If a line below contains the word "shipping", count it. Please give the total and nothing else.

*** DATA IN THIS EXERCISE Section Begins ***

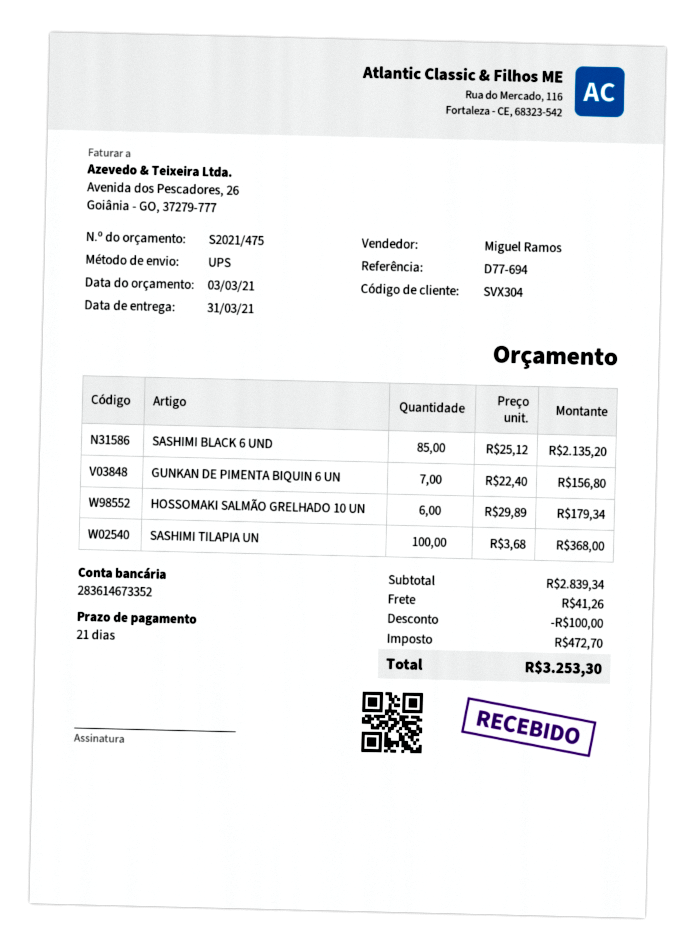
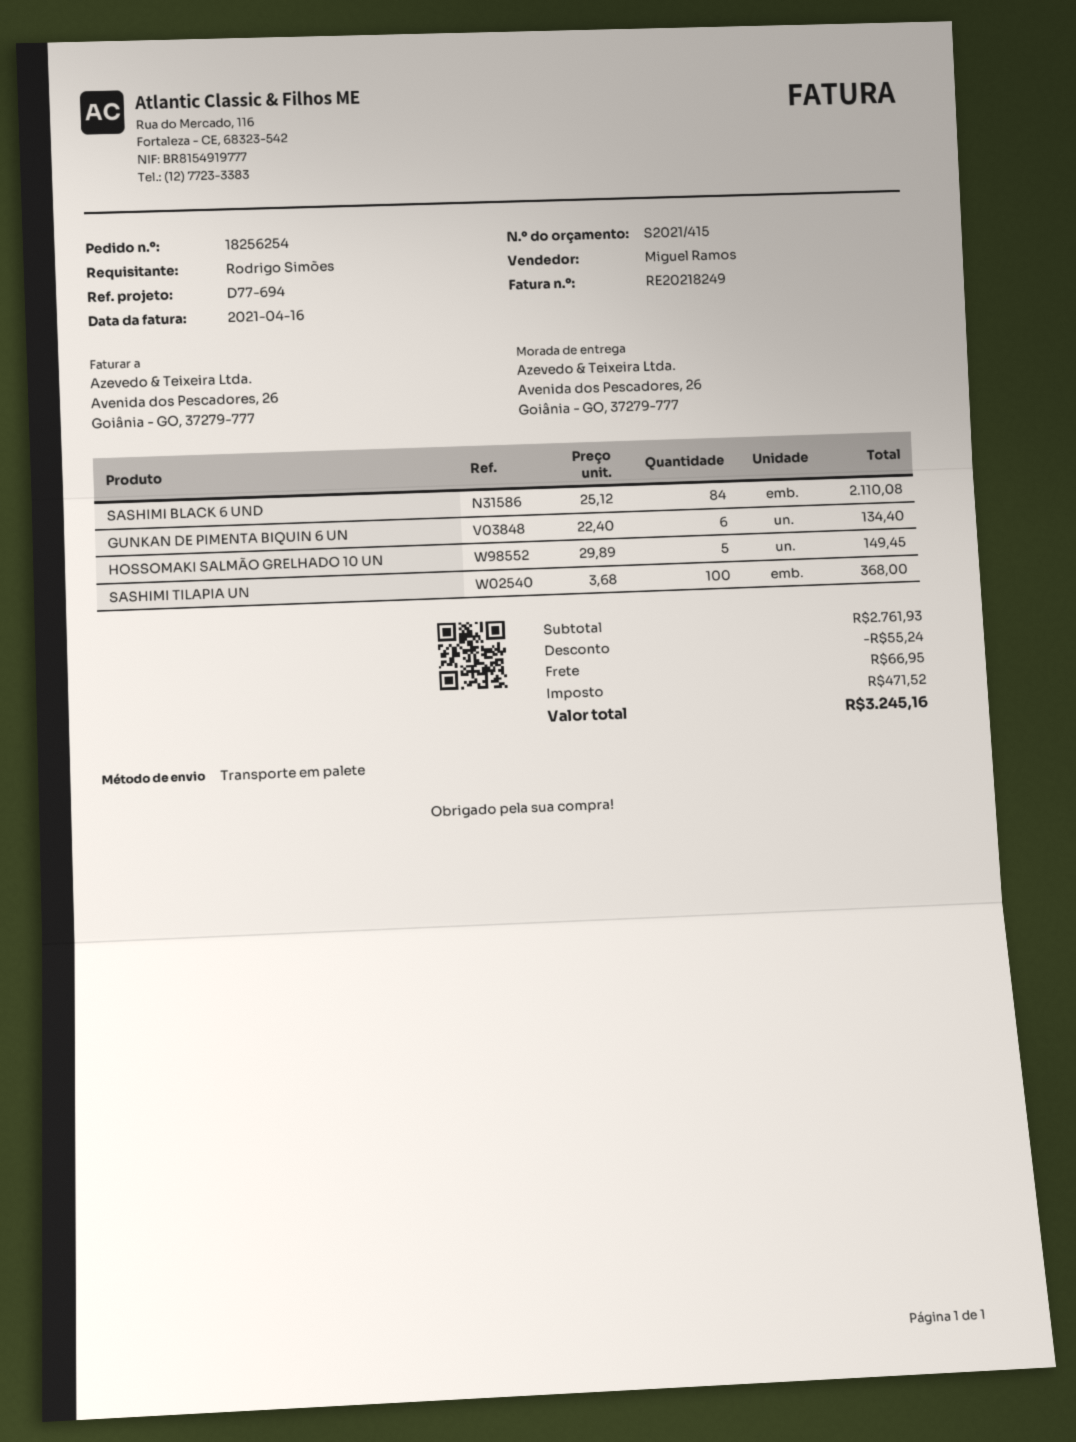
quote number: S2021/475 -> S2021/415
shipping method: UPS -> pallet freight
SASHIMI BLACK 6 UND: 85 x 25.12 = 2135.20 -> 84 x 25.12 = 2110.08
GUNKAN DE PIMENTA BIQUIN 6 UN: 7 x 22.40 = 156.80 -> 6 x 22.40 = 134.40
HOSSOMAKI SALMÃO GRELHADO 10 UN: 6 x 29.89 = 179.34 -> 5 x 29.89 = 149.45
subtotal: 2839.34 -> 2761.93
discount: 100.00 -> 55.24
shipping: 41.26 -> 66.95
tax: 472.70 -> 471.52
total: 3253.30 -> 3245.16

*** DATA IN THIS EXERCISE Section Ends ***

_RESPONSE_
2